─── INFORMATION GIVEN ───

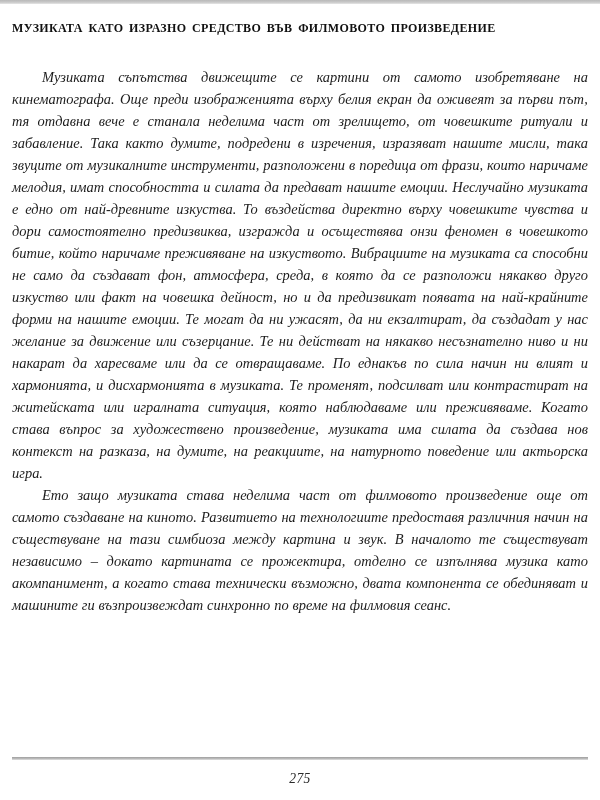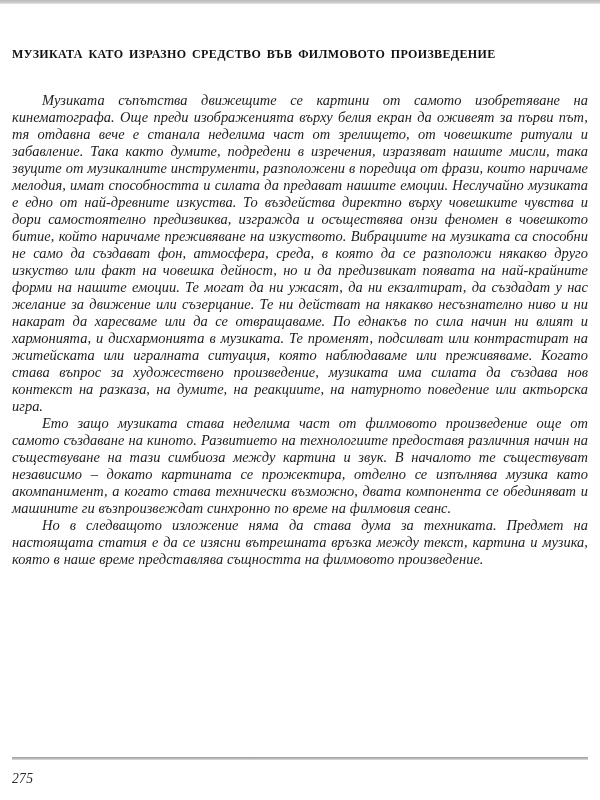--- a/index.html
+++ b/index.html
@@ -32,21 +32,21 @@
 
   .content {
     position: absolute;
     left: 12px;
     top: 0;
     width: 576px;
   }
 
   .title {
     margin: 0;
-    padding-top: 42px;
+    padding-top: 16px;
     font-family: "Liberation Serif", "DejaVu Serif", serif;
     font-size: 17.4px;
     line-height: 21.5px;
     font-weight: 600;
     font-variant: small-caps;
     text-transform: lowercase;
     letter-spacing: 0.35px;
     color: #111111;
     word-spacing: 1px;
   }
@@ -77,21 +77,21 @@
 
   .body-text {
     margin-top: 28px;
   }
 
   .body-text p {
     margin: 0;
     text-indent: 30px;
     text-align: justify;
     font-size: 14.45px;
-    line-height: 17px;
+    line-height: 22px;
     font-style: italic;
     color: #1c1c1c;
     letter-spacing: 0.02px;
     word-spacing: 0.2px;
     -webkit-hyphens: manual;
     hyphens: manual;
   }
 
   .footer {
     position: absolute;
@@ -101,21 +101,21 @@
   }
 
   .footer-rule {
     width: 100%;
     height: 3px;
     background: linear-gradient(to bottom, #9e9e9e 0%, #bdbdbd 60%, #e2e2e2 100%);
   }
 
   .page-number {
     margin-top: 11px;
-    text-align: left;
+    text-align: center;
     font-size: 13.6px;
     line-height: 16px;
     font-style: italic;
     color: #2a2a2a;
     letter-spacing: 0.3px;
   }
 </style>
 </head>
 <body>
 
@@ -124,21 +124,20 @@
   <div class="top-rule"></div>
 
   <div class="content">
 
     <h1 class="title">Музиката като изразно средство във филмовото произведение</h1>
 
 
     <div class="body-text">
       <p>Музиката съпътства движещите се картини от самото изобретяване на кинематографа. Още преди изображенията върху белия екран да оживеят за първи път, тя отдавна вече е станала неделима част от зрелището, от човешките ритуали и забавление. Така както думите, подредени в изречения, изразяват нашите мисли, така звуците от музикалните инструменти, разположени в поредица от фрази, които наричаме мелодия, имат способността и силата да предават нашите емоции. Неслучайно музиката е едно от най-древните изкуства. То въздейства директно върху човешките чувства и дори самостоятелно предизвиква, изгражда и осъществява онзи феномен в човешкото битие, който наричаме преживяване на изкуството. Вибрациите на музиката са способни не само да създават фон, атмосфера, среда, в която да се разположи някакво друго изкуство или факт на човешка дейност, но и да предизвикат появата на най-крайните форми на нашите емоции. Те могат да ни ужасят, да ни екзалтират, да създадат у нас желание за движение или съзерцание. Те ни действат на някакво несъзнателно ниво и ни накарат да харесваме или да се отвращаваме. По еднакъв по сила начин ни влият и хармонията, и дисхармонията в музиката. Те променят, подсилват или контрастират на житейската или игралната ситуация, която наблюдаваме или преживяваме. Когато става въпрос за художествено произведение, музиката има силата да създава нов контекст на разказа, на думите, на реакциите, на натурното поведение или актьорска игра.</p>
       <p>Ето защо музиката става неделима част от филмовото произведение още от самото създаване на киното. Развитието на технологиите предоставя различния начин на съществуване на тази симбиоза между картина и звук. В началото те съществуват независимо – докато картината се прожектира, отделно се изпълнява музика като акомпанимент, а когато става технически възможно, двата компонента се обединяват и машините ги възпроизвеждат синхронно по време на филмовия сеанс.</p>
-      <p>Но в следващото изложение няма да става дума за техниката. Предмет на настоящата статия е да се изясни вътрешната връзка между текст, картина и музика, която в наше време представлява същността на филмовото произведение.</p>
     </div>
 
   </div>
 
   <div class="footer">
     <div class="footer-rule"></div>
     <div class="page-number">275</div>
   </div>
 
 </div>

───

• DIRECTIONS: For this task, write out exactly the lines of the entries above, starting at the line with "width: 576px;" and ending at the line with "letter-spacing: 0.02px;", both included, and no others.

• ANSWER FOR THIS EXERCISE:
     width: 576px;
   }
 
   .title {
     margin: 0;
-    padding-top: 42px;
+    padding-top: 16px;
     font-family: "Liberation Serif", "DejaVu Serif", serif;
     font-size: 17.4px;
     line-height: 21.5px;
     font-weight: 600;
     font-variant: small-caps;
     text-transform: lowercase;
     letter-spacing: 0.35px;
     color: #111111;
     word-spacing: 1px;
   }
@@ -77,21 +77,21 @@
 
   .body-text {
     margin-top: 28px;
   }
 
   .body-text p {
     margin: 0;
     text-indent: 30px;
     text-align: justify;
     font-size: 14.45px;
-    line-height: 17px;
+    line-height: 22px;
     font-style: italic;
     color: #1c1c1c;
     letter-spacing: 0.02px;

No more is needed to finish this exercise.